**What you are asked to do**
In the data that follows, every line containing the word "color" should be returned.

**Information supplied**
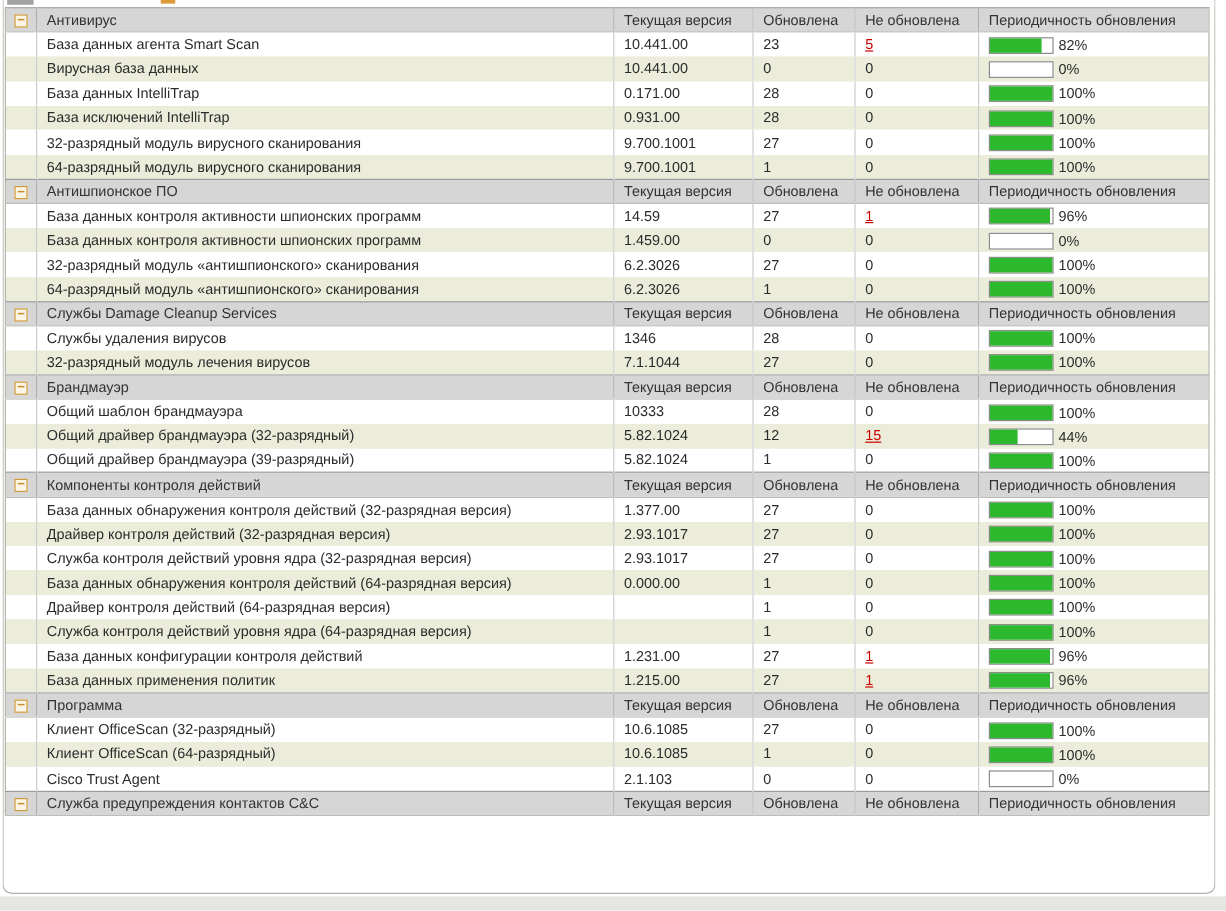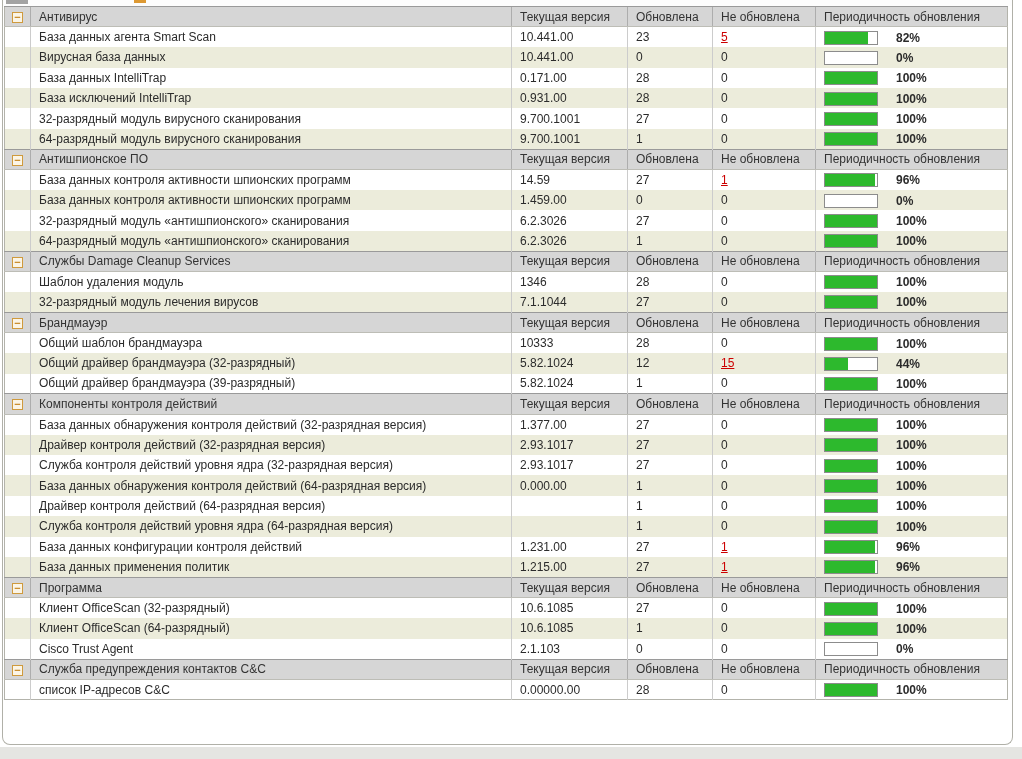--- a/index.html
+++ b/index.html
@@ -39,21 +39,21 @@
     border:1px solid #cf9a3d;background:#fbf5e6;color:#c88a2a;
     font-weight:bold;font-size:11px;text-align:center;vertical-align:middle;
     box-sizing:border-box;cursor:pointer;
   }
   a.neg{color:#cc0000;text-decoration:underline;cursor:pointer;}
   .bar{
     display:inline-block;width:52px;height:12px;border:1px solid #8c8c8c;
     background:#ffffff;vertical-align:middle;box-sizing:content-box;
   }
   .fill{height:100%;background:#2db92d;}
-  .pct{margin-left:18px;vertical-align:middle;font-weight:bold;}
+  .pct{margin-left:4px;vertical-align:middle;}
 </style>
 </head>
 <body>
 
 <div class="bottom-bg"></div>
 
 <div class="panel">
   <div class="top-strip">
     <span class="frag-gray"></span>
     <span class="frag-orange"></span>
@@ -168,21 +168,21 @@
         <tr class="sec">
           <td class="icon-cell"><span class="minus">−</span></td>
           <td>Службы Damage Cleanup Services</td>
           <td>Текущая версия</td>
           <td>Обновлена</td>
           <td>Не обновлена</td>
           <td>Периодичность обновления</td>
         </tr>
         <tr class="data r0">
           <td class="icon-cell"></td>
-          <td>Шаблон удаления модуль</td>
+          <td>Службы удаления вирусов</td>
           <td>1346</td>
           <td>28</td>
           <td><span>0</span></td>
           <td><div class="bar"><div class="fill" style="width: 100%;"></div></div><span class="pct">100%</span></td>
         </tr>
         <tr class="data r1">
           <td class="icon-cell"></td>
           <td>32-разрядный модуль лечения вирусов</td>
           <td>7.1.1044</td>
           <td>27</td>
@@ -326,23 +326,15 @@
           <td><div class="bar"><div class="fill" style="width: 0%;"></div></div><span class="pct">0%</span></td>
         </tr>
         <tr class="sec">
           <td class="icon-cell"><span class="minus">−</span></td>
           <td>Служба предупреждения контактов C&amp;C</td>
           <td>Текущая версия</td>
           <td>Обновлена</td>
           <td>Не обновлена</td>
           <td>Периодичность обновления</td>
         </tr>
-        <tr class="data r0">
-          <td class="icon-cell"></td>
-          <td>список IP-адресов C&amp;C</td>
-          <td>0.00000.00</td>
-          <td>28</td>
-          <td><span>0</span></td>
-          <td><div class="bar"><div class="fill" style="width: 100%;"></div></div><span class="pct">100%</span></td>
-        </tr>
       </tbody>
   </table>
 </div>
 
 </body></html>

**Your response**
     border:1px solid #cf9a3d;background:#fbf5e6;color:#c88a2a;
   a.neg{color:#cc0000;text-decoration:underline;cursor:pointer;}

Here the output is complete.